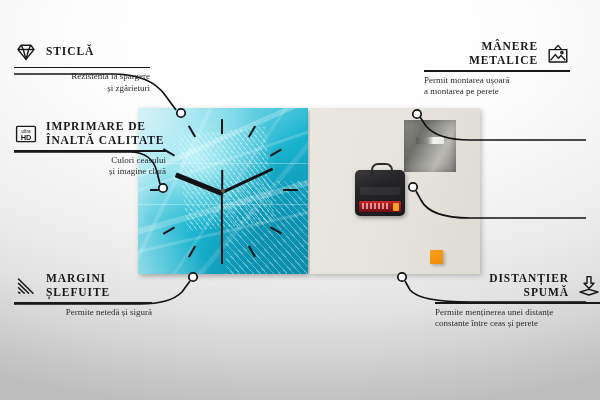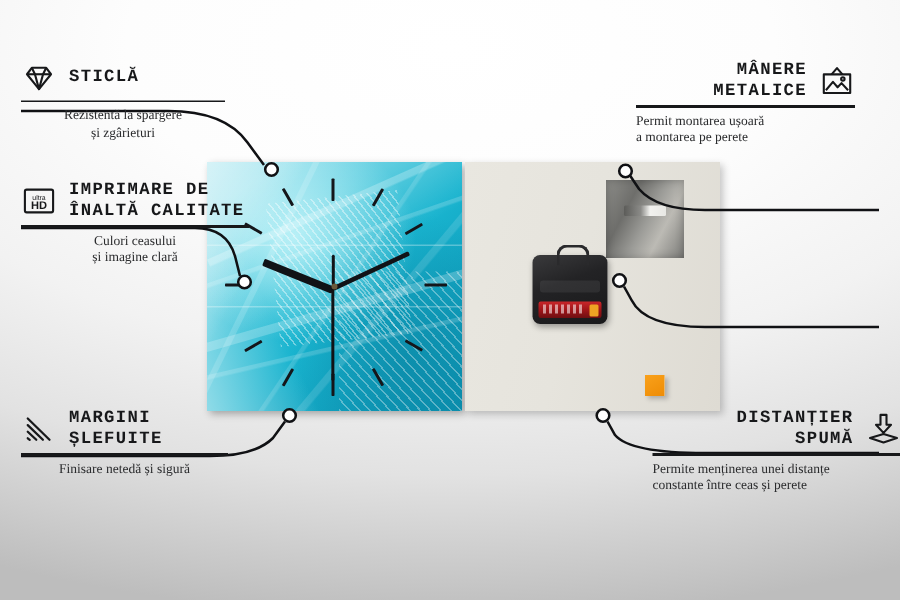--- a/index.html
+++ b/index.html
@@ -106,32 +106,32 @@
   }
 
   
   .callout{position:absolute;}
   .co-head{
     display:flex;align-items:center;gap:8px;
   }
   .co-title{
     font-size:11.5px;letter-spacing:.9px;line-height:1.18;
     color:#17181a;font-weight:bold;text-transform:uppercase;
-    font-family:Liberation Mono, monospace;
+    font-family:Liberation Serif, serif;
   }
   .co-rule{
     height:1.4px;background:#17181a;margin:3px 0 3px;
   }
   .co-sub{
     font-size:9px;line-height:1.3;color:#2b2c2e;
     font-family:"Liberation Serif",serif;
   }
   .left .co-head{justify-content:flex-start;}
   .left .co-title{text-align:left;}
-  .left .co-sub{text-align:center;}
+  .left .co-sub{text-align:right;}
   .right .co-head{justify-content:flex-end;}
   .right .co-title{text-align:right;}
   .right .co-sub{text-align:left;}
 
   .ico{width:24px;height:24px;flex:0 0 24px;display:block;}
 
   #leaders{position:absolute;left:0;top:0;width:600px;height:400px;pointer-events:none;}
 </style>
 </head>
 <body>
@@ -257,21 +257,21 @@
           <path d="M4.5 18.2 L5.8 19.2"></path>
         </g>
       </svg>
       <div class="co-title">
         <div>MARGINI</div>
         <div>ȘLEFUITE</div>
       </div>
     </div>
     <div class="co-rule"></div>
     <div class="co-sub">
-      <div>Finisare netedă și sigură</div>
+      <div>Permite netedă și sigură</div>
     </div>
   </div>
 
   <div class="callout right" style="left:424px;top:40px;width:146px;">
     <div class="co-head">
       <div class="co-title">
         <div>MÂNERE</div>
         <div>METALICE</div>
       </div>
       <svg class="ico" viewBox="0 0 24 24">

* * *

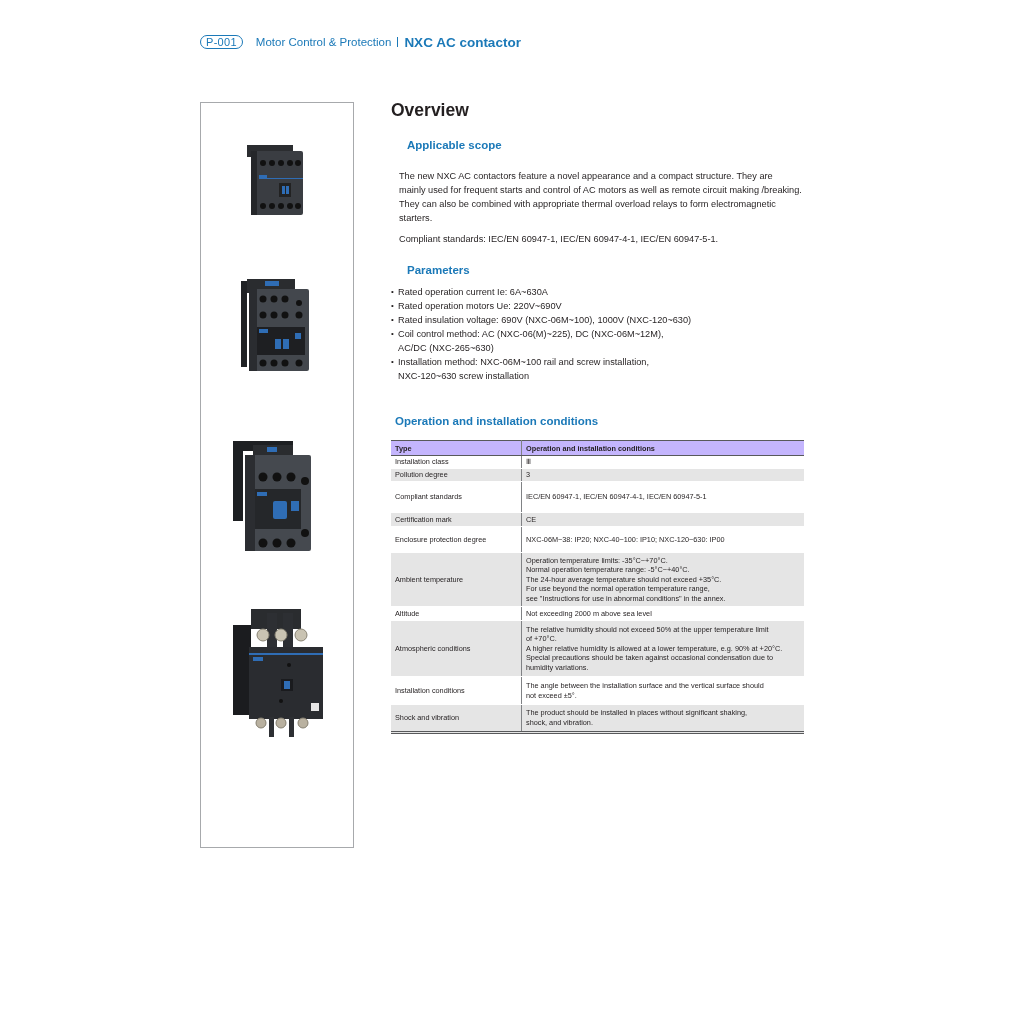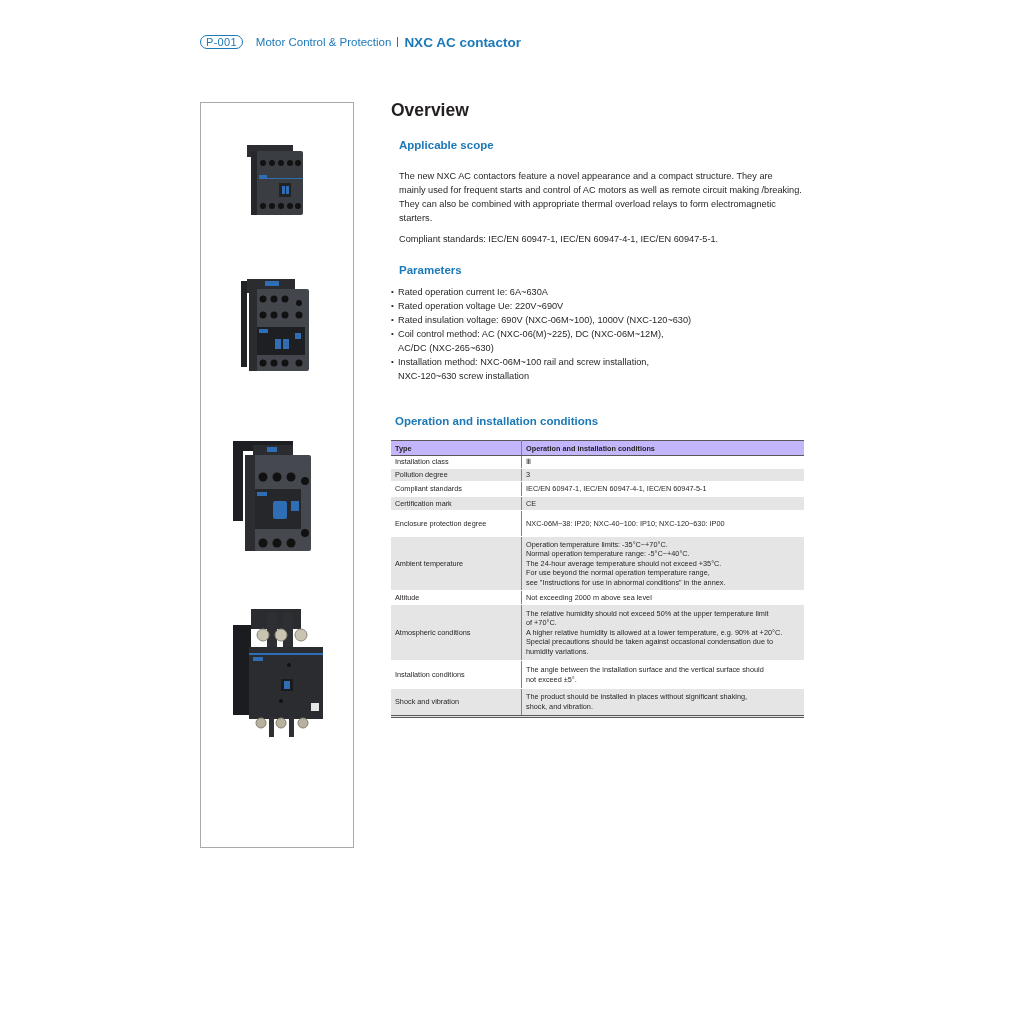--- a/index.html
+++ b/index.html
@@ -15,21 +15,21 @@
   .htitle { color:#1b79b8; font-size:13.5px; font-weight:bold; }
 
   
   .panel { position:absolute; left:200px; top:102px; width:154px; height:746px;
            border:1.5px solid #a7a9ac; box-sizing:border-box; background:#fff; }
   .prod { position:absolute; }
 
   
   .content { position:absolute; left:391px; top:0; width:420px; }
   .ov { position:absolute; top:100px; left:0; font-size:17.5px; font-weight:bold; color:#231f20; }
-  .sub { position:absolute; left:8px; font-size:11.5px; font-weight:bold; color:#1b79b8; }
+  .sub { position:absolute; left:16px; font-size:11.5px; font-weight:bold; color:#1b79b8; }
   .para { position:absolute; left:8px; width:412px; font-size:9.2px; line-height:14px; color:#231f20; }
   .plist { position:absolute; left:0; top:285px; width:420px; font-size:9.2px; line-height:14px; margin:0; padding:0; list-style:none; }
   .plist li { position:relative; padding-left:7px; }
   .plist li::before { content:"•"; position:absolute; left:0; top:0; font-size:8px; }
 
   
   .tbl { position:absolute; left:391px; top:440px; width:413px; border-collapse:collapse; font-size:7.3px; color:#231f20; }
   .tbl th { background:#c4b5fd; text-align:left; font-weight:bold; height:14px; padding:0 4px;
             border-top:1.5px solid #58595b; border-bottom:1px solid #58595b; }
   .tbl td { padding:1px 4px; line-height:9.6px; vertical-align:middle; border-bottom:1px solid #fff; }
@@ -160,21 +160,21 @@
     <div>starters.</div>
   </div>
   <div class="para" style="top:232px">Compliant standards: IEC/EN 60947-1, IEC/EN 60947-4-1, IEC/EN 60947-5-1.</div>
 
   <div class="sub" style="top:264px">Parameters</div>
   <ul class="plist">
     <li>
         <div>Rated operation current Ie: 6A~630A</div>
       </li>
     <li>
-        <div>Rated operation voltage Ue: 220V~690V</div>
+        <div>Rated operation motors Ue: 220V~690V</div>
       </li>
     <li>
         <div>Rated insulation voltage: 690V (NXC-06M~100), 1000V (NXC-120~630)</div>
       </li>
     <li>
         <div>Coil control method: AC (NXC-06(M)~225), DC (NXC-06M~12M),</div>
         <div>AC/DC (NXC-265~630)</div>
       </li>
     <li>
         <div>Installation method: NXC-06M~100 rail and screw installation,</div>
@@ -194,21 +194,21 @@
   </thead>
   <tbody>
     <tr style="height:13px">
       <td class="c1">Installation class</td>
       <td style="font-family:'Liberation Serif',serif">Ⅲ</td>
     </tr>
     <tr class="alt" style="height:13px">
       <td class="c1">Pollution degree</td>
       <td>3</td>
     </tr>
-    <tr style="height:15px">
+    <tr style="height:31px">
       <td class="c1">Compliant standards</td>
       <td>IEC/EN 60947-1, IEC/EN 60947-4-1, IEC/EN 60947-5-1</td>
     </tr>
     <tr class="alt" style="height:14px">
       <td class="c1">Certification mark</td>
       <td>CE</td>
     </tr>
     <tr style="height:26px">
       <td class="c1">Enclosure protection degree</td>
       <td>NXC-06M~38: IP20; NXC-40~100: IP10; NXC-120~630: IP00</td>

- [Assignment]
Scan the entries above for the line containing "border-top:1.5px solid #58595b;", and copy it and all lines after it exactly, down to and including the line containing "<td>NXC-06M~38: IP20; NXC-40~100: IP10;".

- [Expected output]
             border-top:1.5px solid #58595b; border-bottom:1px solid #58595b; }
   .tbl td { padding:1px 4px; line-height:9.6px; vertical-align:middle; border-bottom:1px solid #fff; }
@@ -160,21 +160,21 @@
     <div>starters.</div>
   </div>
   <div class="para" style="top:232px">Compliant standards: IEC/EN 60947-1, IEC/EN 60947-4-1, IEC/EN 60947-5-1.</div>
 
   <div class="sub" style="top:264px">Parameters</div>
   <ul class="plist">
     <li>
         <div>Rated operation current Ie: 6A~630A</div>
       </li>
     <li>
-        <div>Rated operation voltage Ue: 220V~690V</div>
+        <div>Rated operation motors Ue: 220V~690V</div>
       </li>
     <li>
         <div>Rated insulation voltage: 690V (NXC-06M~100), 1000V (NXC-120~630)</div>
       </li>
     <li>
         <div>Coil control method: AC (NXC-06(M)~225), DC (NXC-06M~12M),</div>
         <div>AC/DC (NXC-265~630)</div>
       </li>
     <li>
         <div>Installation method: NXC-06M~100 rail and screw installation,</div>
@@ -194,21 +194,21 @@
   </thead>
   <tbody>
     <tr style="height:13px">
       <td class="c1">Installation class</td>
       <td style="font-family:'Liberation Serif',serif">Ⅲ</td>
     </tr>
     <tr class="alt" style="height:13px">
       <td class="c1">Pollution degree</td>
       <td>3</td>
     </tr>
-    <tr style="height:15px">
+    <tr style="height:31px">
       <td class="c1">Compliant standards</td>
       <td>IEC/EN 60947-1, IEC/EN 60947-4-1, IEC/EN 60947-5-1</td>
     </tr>
     <tr class="alt" style="height:14px">
       <td class="c1">Certification mark</td>
       <td>CE</td>
     </tr>
     <tr style="height:26px">
       <td class="c1">Enclosure protection degree</td>
       <td>NXC-06M~38: IP20; NXC-40~100: IP10; NXC-120~630: IP00</td>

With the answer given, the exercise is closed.